**WHAT YOU ARE ASKED TO DO**
I need the lines from the one holding "Viento_noche, 12:00: 18 -> 20" to the last line of the data below repeated exactly, both included, without pictures.

[Image comparison data]
↓

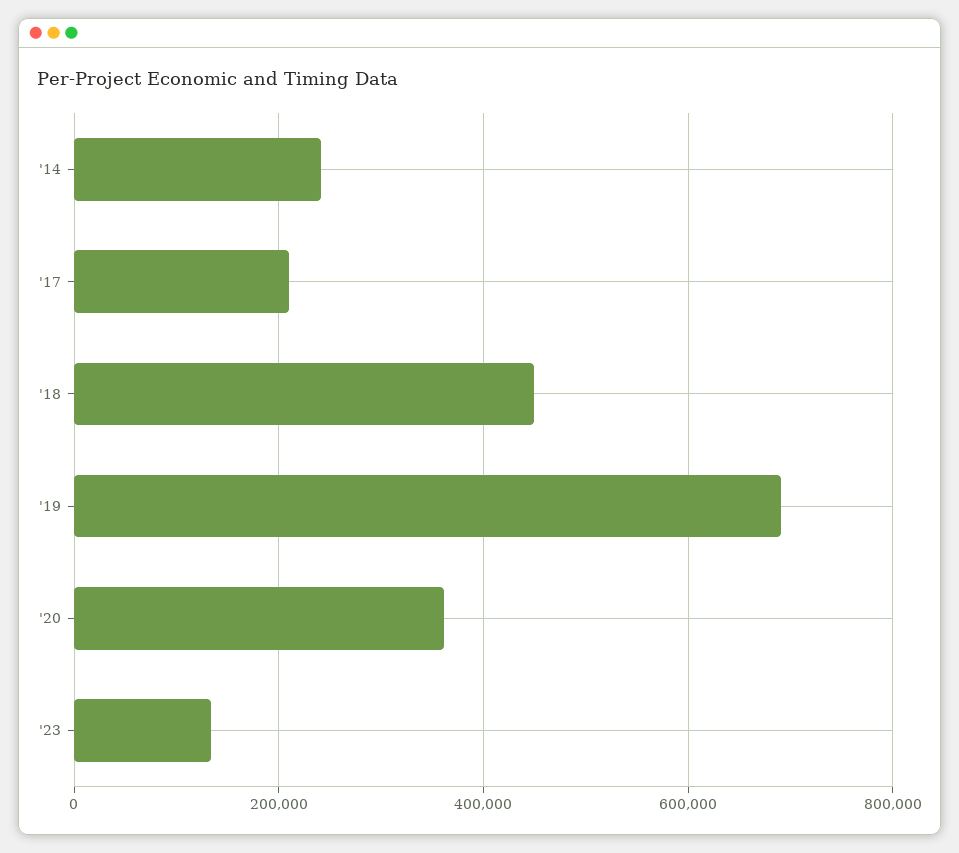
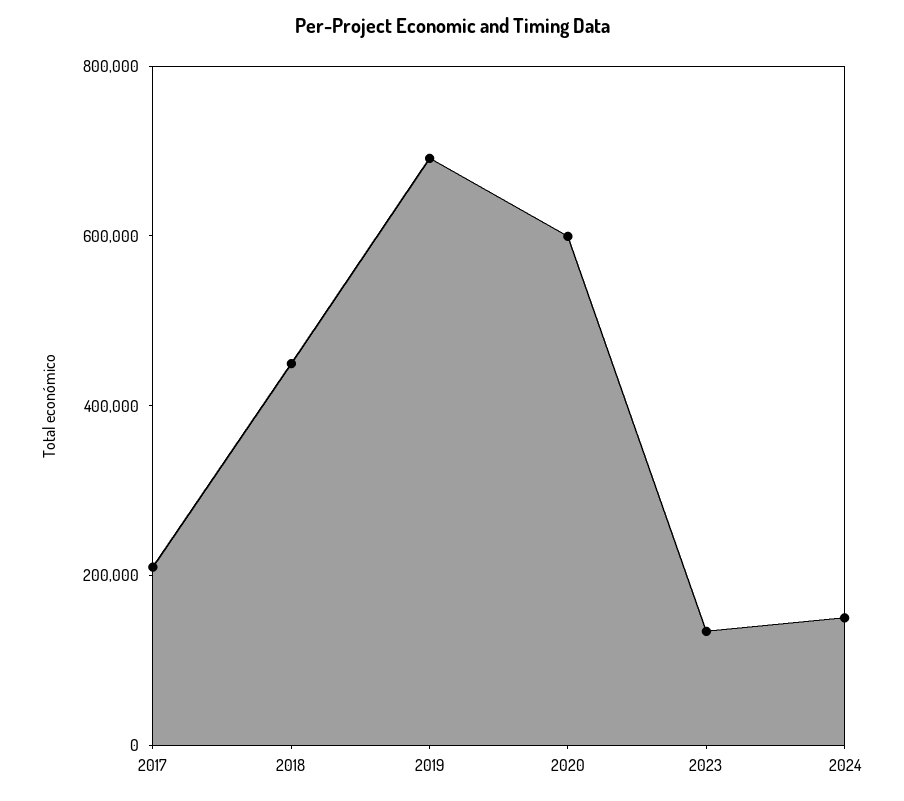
'14: 240000 -> none
'20: 360000 -> 600000
2024: none -> 150000

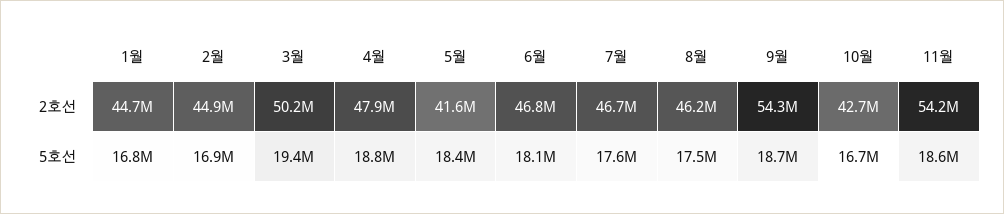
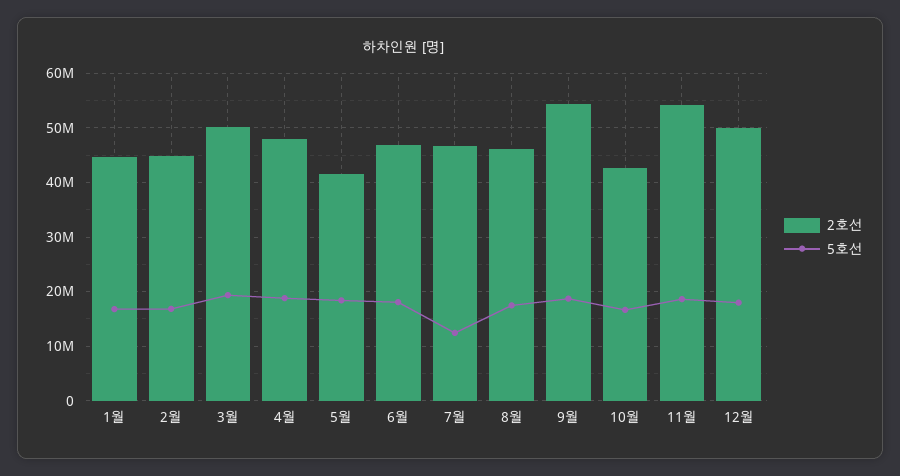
5호선, 7월: 17600000 -> 12000000
2호선, 12월: none -> 50000000
5호선, 12월: none -> 18000000

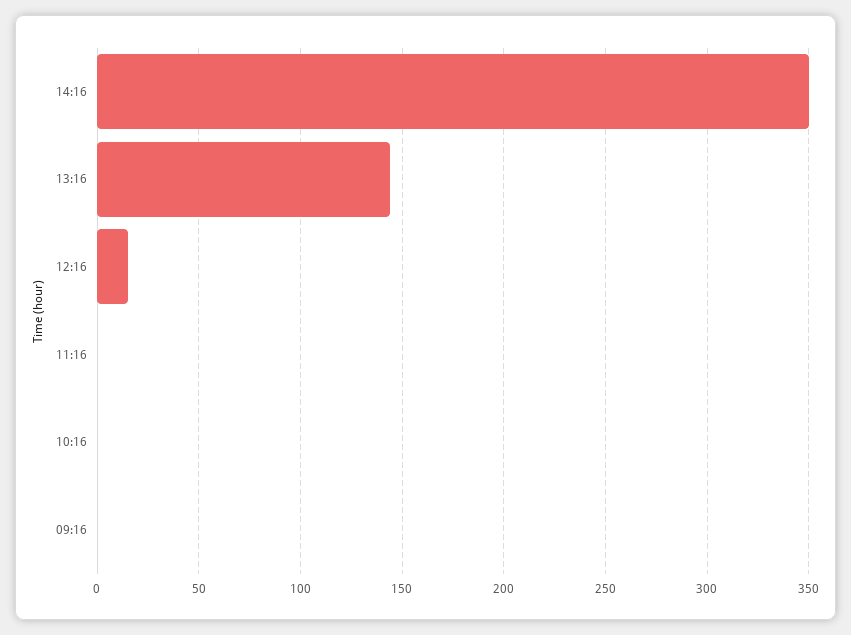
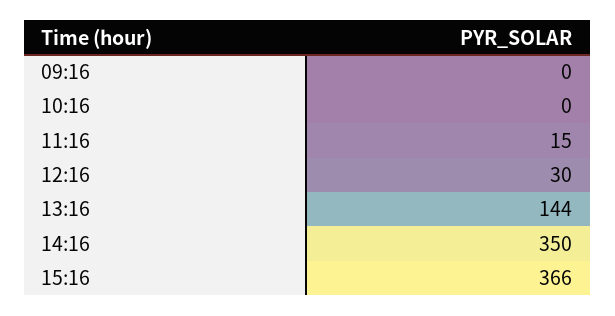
12:16: 15 -> 30
11:16: 0 -> 15
15:16: none -> 366

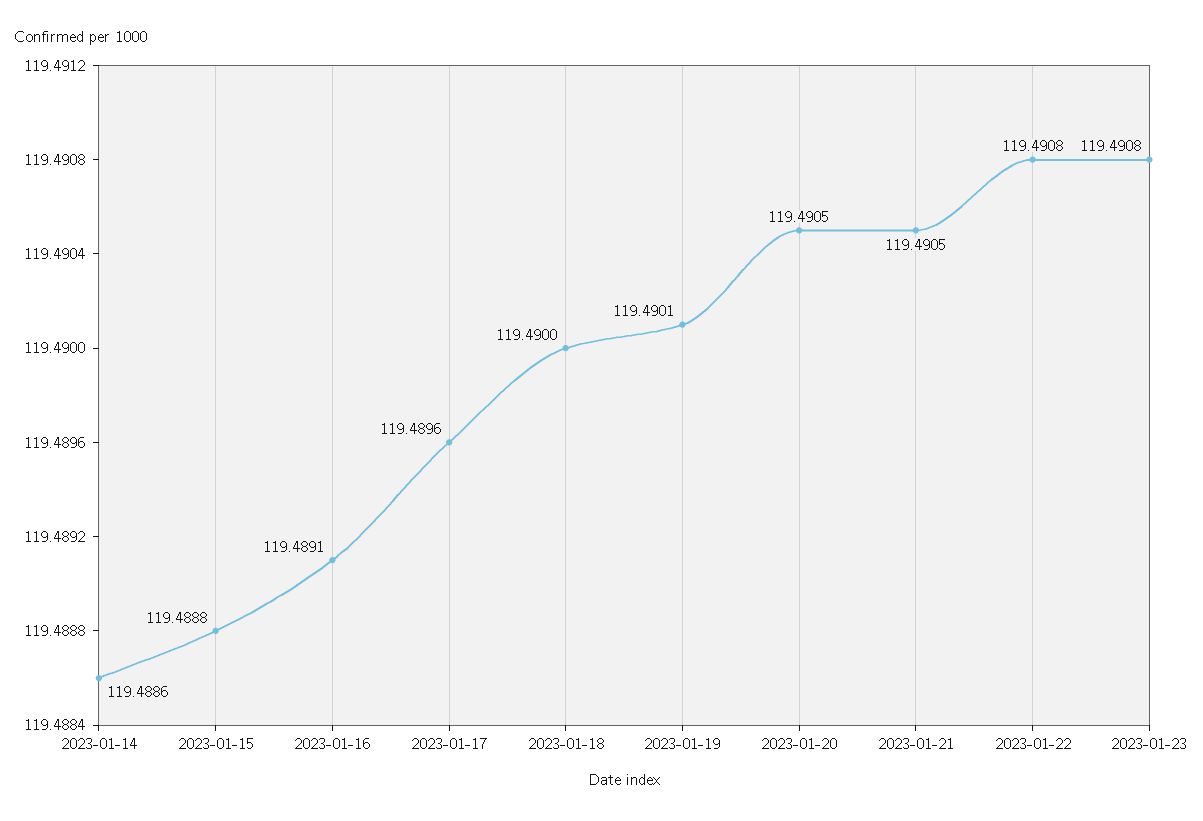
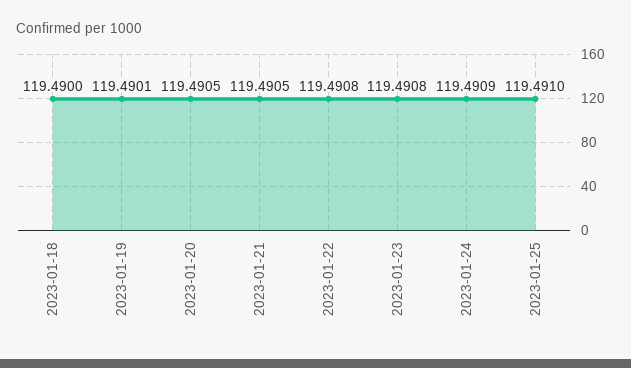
2023-01-14: 119.4886 -> none
2023-01-15: 119.4888 -> none
2023-01-16: 119.4891 -> none
2023-01-17: 119.4896 -> none
2023-01-24: none -> 119.4909
2023-01-25: none -> 119.491

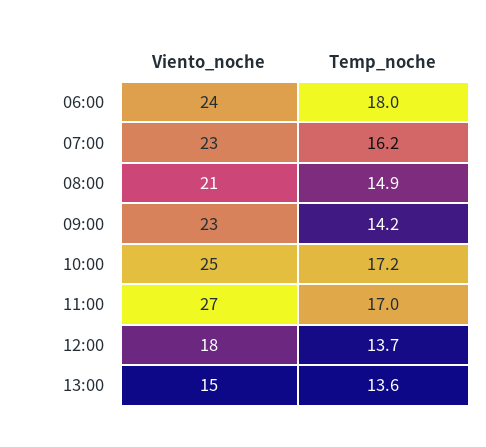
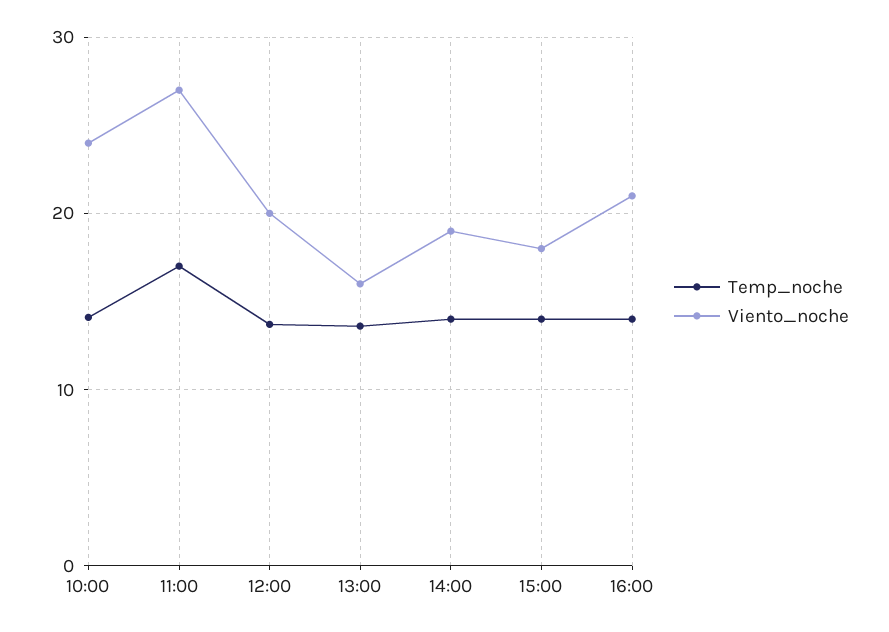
Viento_noche, 06:00: 24 -> none
Temp_noche, 06:00: 18 -> none
Viento_noche, 07:00: 23 -> none
Temp_noche, 07:00: 16.2 -> none
Viento_noche, 08:00: 21 -> none
Temp_noche, 08:00: 14.9 -> none
Viento_noche, 09:00: 23 -> none
Temp_noche, 09:00: 14.2 -> none
Viento_noche, 10:00: 25 -> 24
Temp_noche, 10:00: 17.2 -> 14
Viento_noche, 12:00: 18 -> 20
Viento_noche, 13:00: 15 -> 16
Temp_noche, 14:00: none -> 14
Viento_noche, 14:00: none -> 19
Temp_noche, 15:00: none -> 14
Viento_noche, 15:00: none -> 18
Temp_noche, 16:00: none -> 14
Viento_noche, 16:00: none -> 21

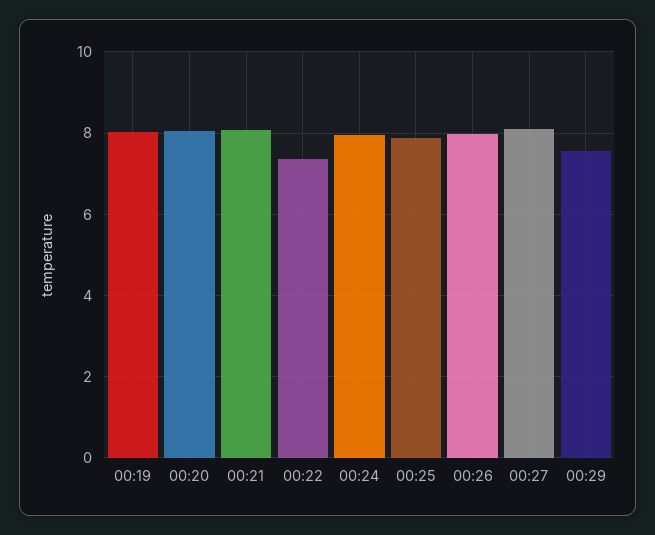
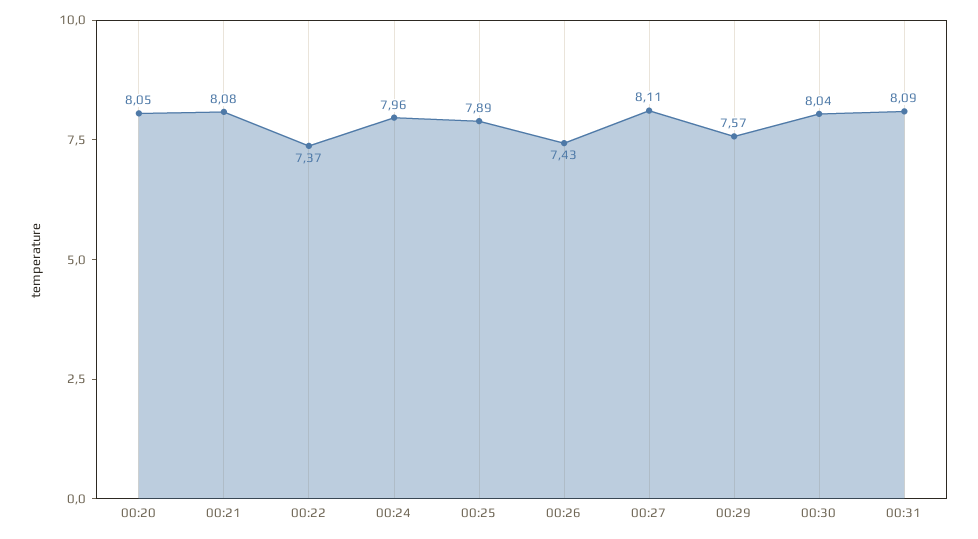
00:19: 8 -> none
00:26: 8 -> 7.43
00:30: none -> 8.04
00:31: none -> 8.09

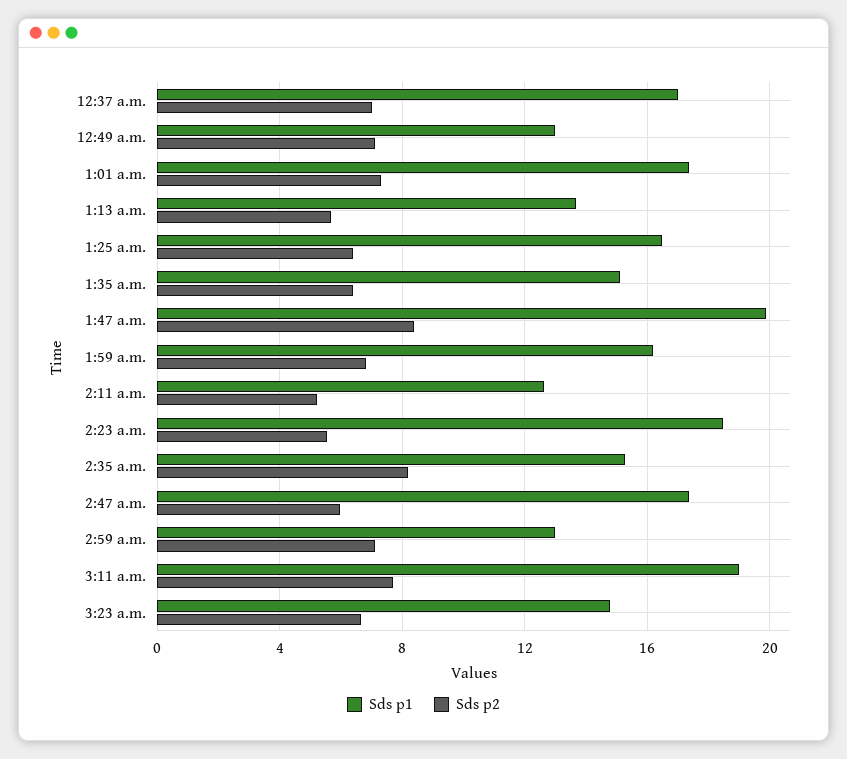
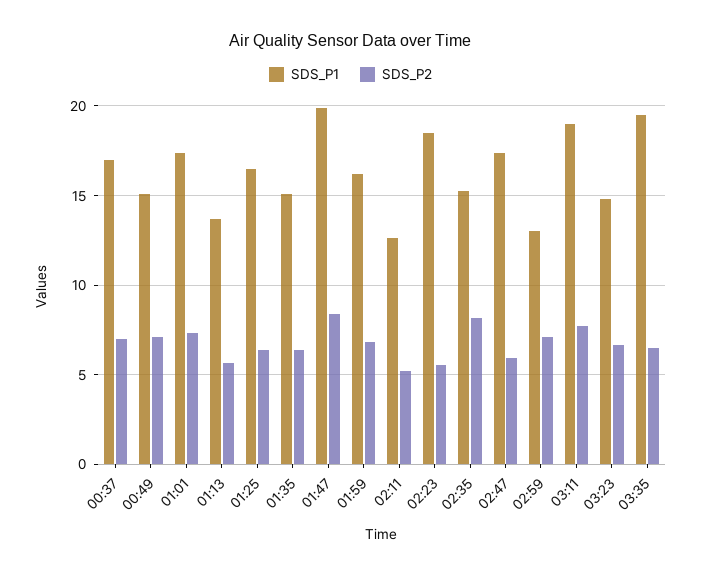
Sds p1, 12:49 a.m.: 13 -> 15
Sds p1, 03:35: none -> 19.5
Sds p2, 03:35: none -> 6.5

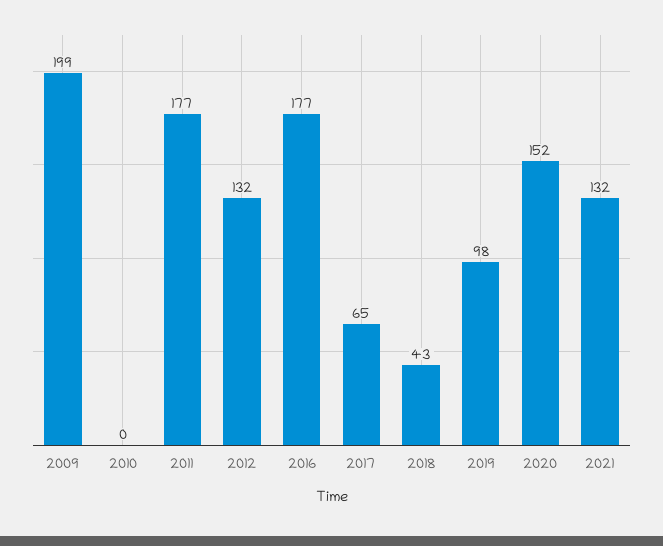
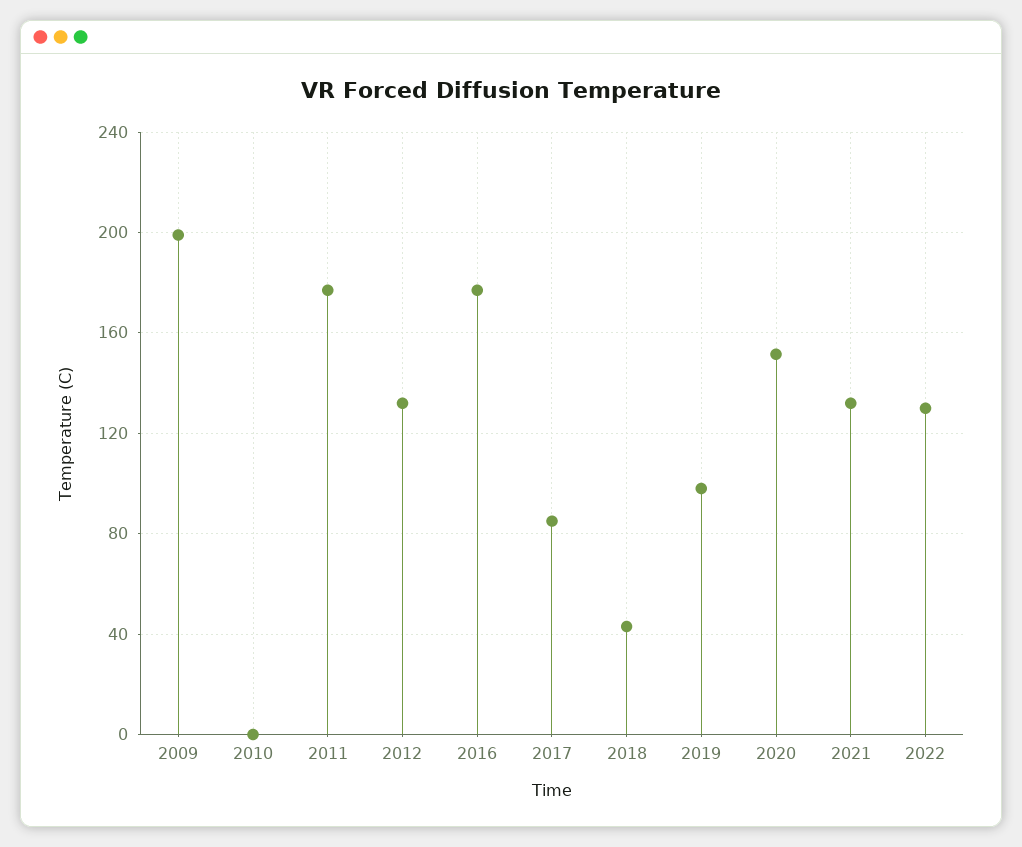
2017: 65 -> 85
2022: none -> 130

↑

**ANSWER TO THE EXERCISE**
Viento_noche, 12:00: 18 -> 20
Viento_noche, 13:00: 15 -> 16
Temp_noche, 14:00: none -> 14
Viento_noche, 14:00: none -> 19
Temp_noche, 15:00: none -> 14
Viento_noche, 15:00: none -> 18
Temp_noche, 16:00: none -> 14
Viento_noche, 16:00: none -> 21

00:19: 8 -> none
00:26: 8 -> 7.43
00:30: none -> 8.04
00:31: none -> 8.09

Sds p1, 12:49 a.m.: 13 -> 15
Sds p1, 03:35: none -> 19.5
Sds p2, 03:35: none -> 6.5

2017: 65 -> 85
2022: none -> 130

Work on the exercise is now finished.